An extensive exploration of the crystallization behavior of amorphous indomethacin was performed by means of nonisothermal DSC experiments. The measurements were particularly focused on the influences of particle size (powdered samples), heating rate, and storage conditions. The main experimental findings can be summarized as follows:
  • The preferential formation/dominance of particular polymorphs is consistent and well reproducible, with the increased formation of the α-IMC phase being associated with high T (and mobility in general), the presence of mechanical defects, and long-term nucleation at the free surface.
  • Whereas the nonisothermal crystallization proceeds uniformly (in an apparent single process), isothermal DSC crystallization data show that below ~80 °C, the significantly faster crystal growth from the mechanical defects proceeds independently from the growth at the free surface of the IMC grains.
  • At 10 °C and zero humidity, the GC growth proceeds during long-term storage in accordance with the literature reports on crystal growth rate (~100 µm of the γ-IMC phase in 100 days).
  • At 25 °C (still well below Tg) and laboratory humidity, the freely stored fine powder samples (with daver ≤ 250–300 µm) exhibited practically no traces of the crystalline phase during the first 14 days of storage; after 100 days, the same was still true for powders with daver ≤ 125–180 µm. This indicates marked suppression of the GC growth by the presence of mechanical defects at these conditions. This finding may open a revolutionary route to the long-term storage of amorphous APIs.
  • The freely stored bulk material with no mechanical damage and a smooth surface exhibited zero traces of GC growth (as confirmed by microscopy) after >150 days of storage.
The tests on the predictive ability of the kinetic models based on the nonisothermal DSC measurements have shown that the accuracy of such theoretical simulations is rather poor, sufficient only for a rough determination of short-term processing conditions for amorphous IMC. Even in the relatively common situation, when the API has only two dominant competing polymorphs and the GC growth is negated (the comparison with the as-prepared powders), the variable particle size (associated with the presence of mechanical defects) and the difference in temperature dependencies of the nucleation and crystal growth processes contributing to the two polymorphs make the kinetic predictions very difficult.

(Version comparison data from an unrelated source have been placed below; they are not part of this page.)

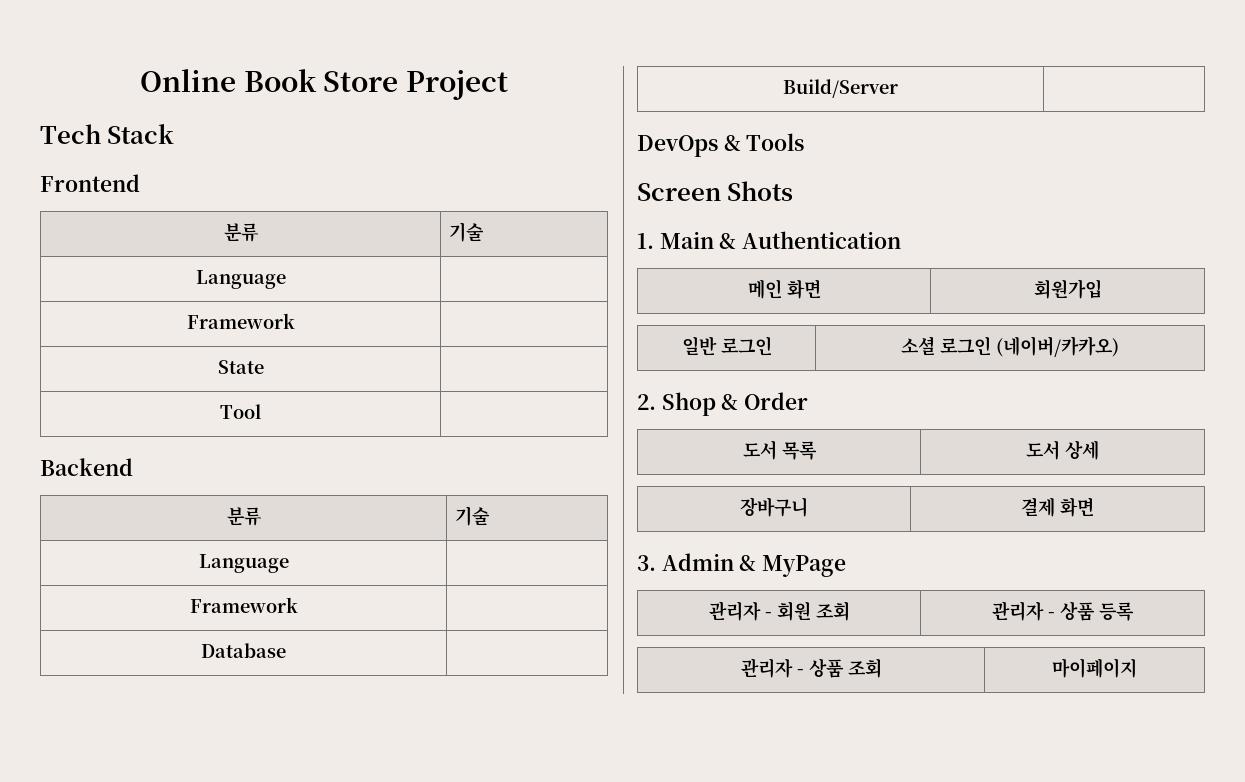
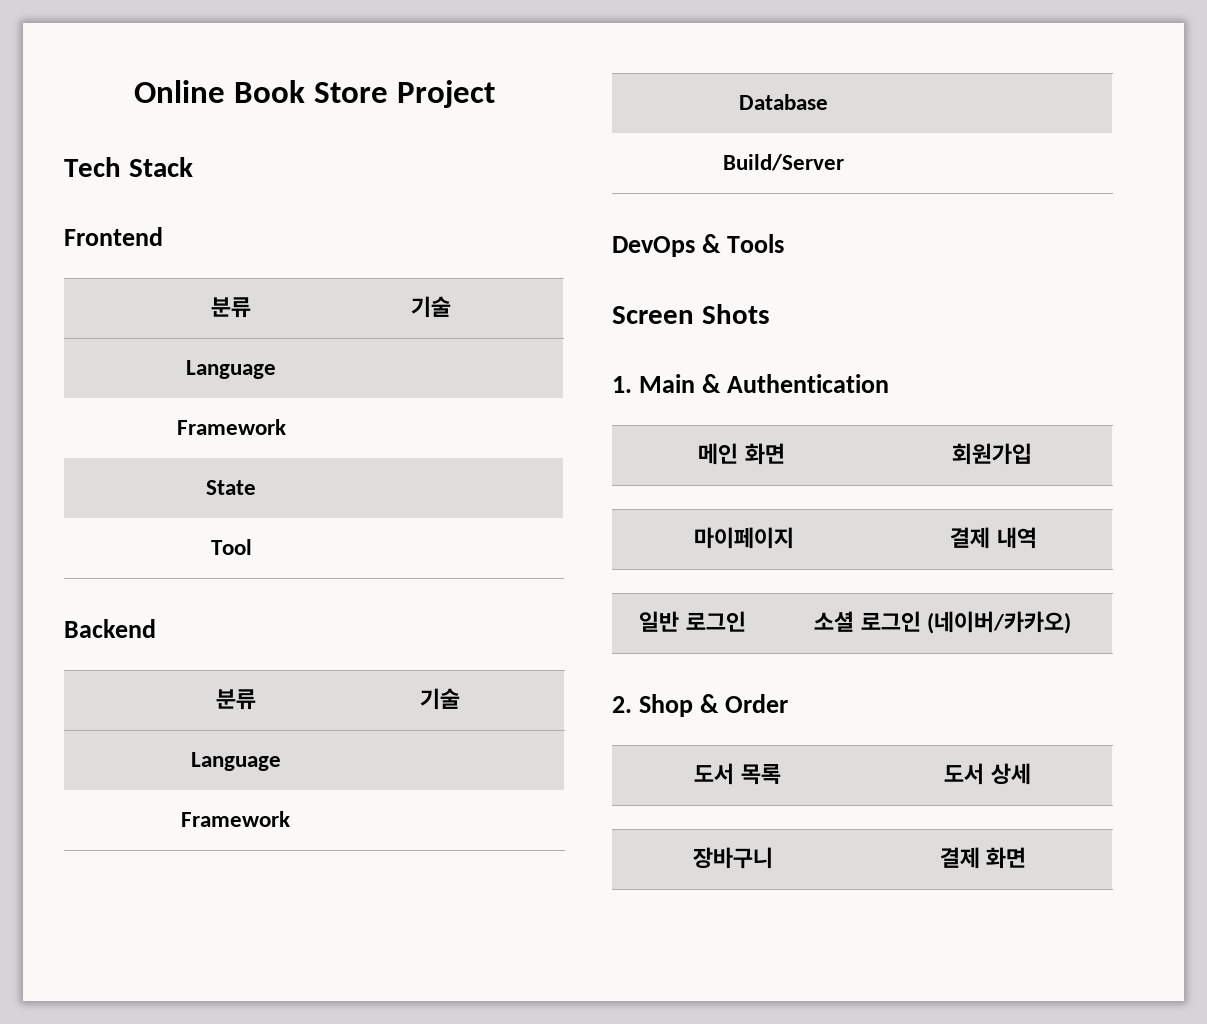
+ 마이페이지 | 결제 내역
- 3. Admin & MyPage
- 관리자 - 회원 조회 | 관리자 - 상품 등록
- 관리자 - 상품 조회 | 마이페이지

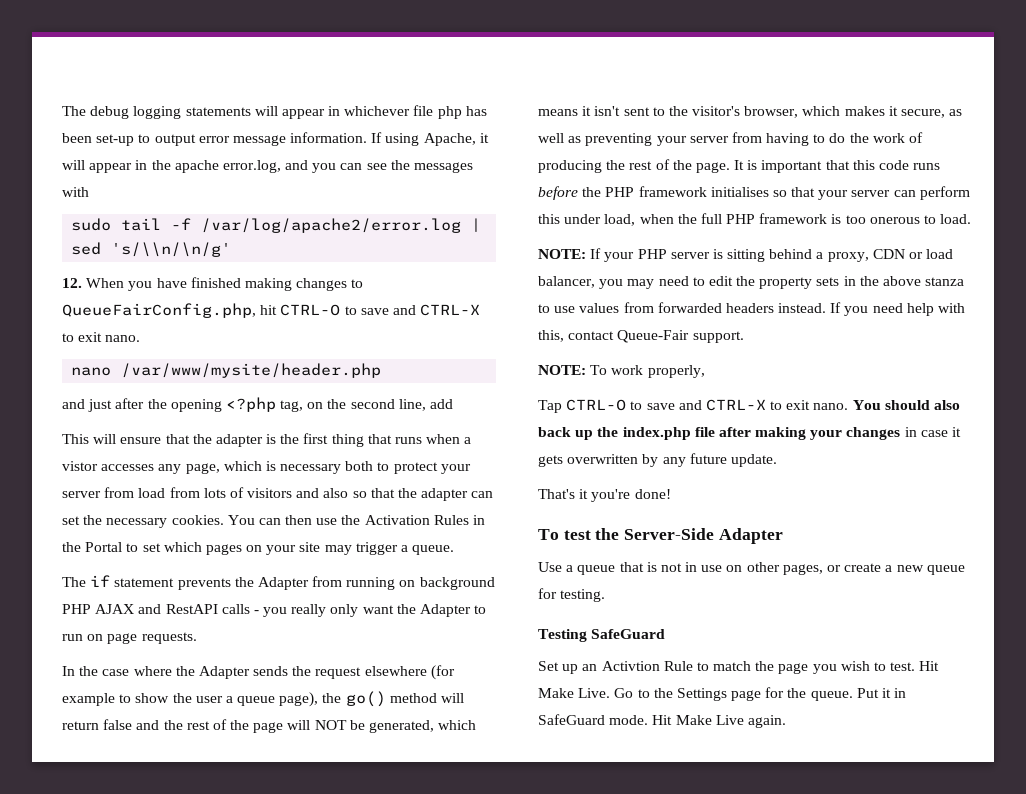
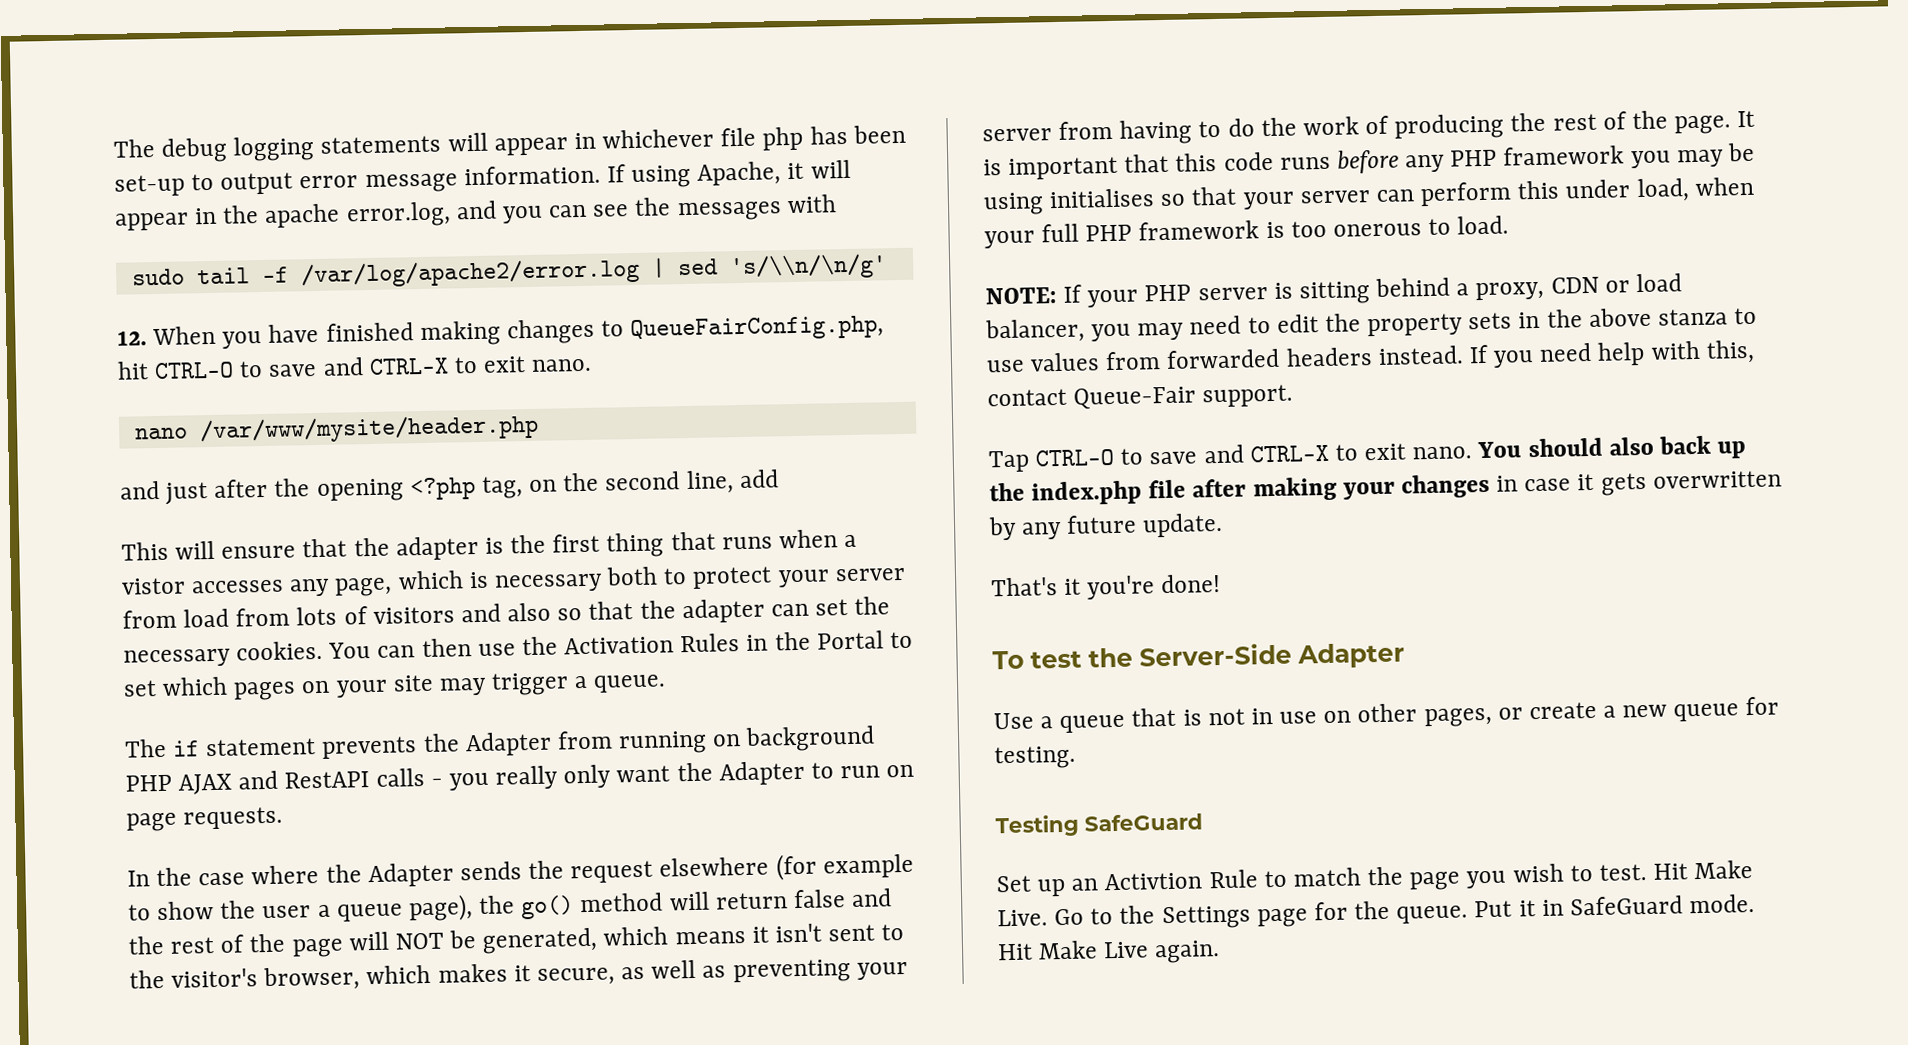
- It is important that this code runs before the PHP framework initialises so that your server can perform this under load, when the full PHP framework is too onerous to load.
+ It is important that this code runs before any PHP framework you may be using initialises so that your server can perform this under load, when your full PHP framework is too onerous to load.
- NOTE: To work properly,

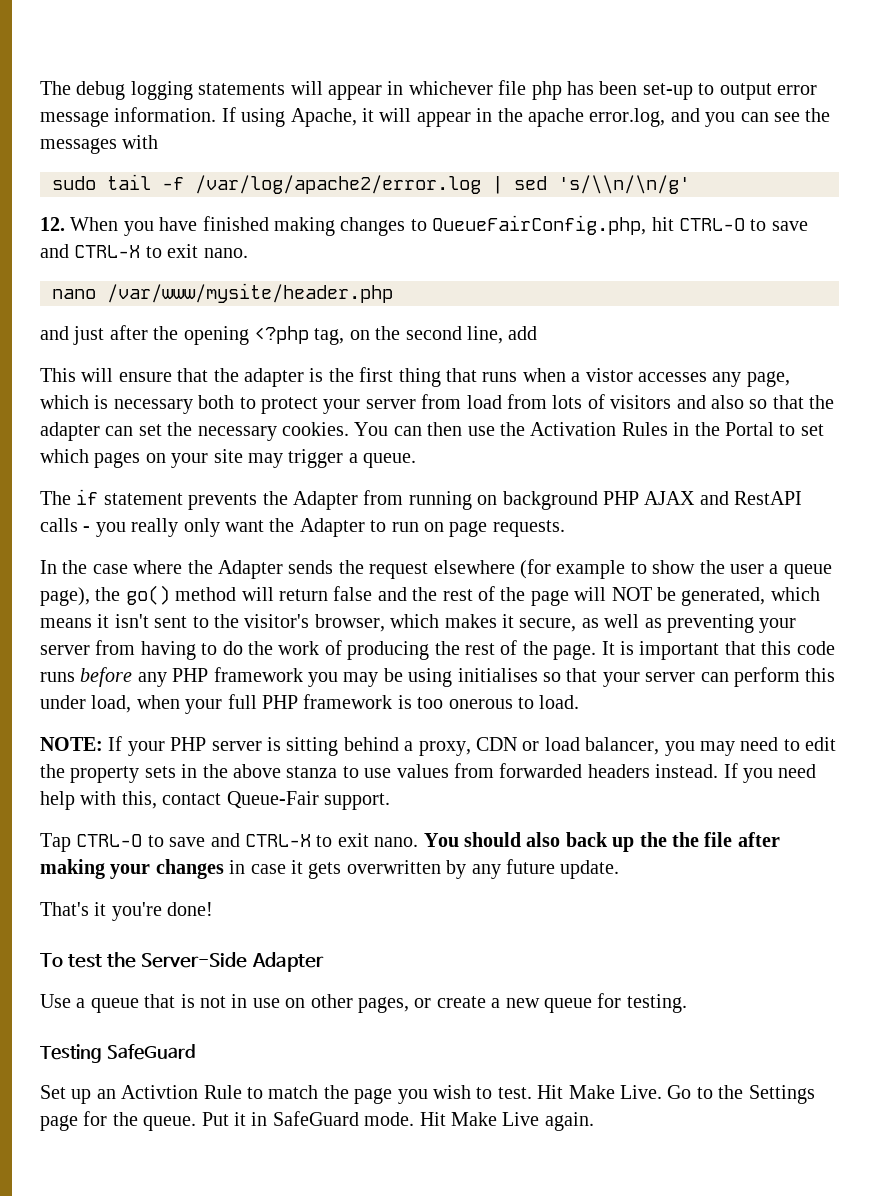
- You should also back up the index.php file after making your changes in case it gets overwritten by any future update.
+ You should also back up the the file after making your changes in case it gets overwritten by any future update.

Exponentially increased complications for such predictions occur when the effects of GC growth and/or humidity are involved. For this reason, the kinetic studies of amorphous APIs should probably always include not only isothermal but also nonisothermal data in the relevant ranges as well as a verification of the correspondence between the two types of measurements. This statement may, however, not be general—possible simplifications may be implicated in the cases of APIs with a Tg well above (>50 °C) the storage temperature [23,24] and nonisothermal measurements performed at extremely low (<0.2 °C·min−1) heating rates.

Supplementary Materials

The following supporting information can be downloaded at: https://www.mdpi.com/article/10.3390/molecules28041568/s1, Figure S1: Thermogravimetric data for the IMC samples stored for 100 days.; Figure S2: DSC curves for the IMC samples stored for 100 days. Figure S3: XRD pattern for the as-prepared IMC sample.

Author Contributions

Conceptualization, R.S.; methodology, R.S. and M.K.; software, R.S.; validation, R.S., N.K., A.K., D.K. and M.K.; formal analysis, R.S. and M.K.; investigation, R.S., N.K., A.K., D.K. and M.K.; resources, R.S., N.K., D.K. and M.K.; data curation, R.S., N.K., A.K., D.K. and M.K.; writing—original draft preparation, R.S.; writing—review and editing, A.K., D.K. and M.K.; visualization R.S.; supervision, R.S. and A.K.; project administration, R.S.; funding acquisition, R.S. and A.K. All authors have read and agreed to the published version of the manuscript.

Funding

This research was funded by the Ministry of Education, Youth, and Sports of the Czech Republic, grant number LM2018103.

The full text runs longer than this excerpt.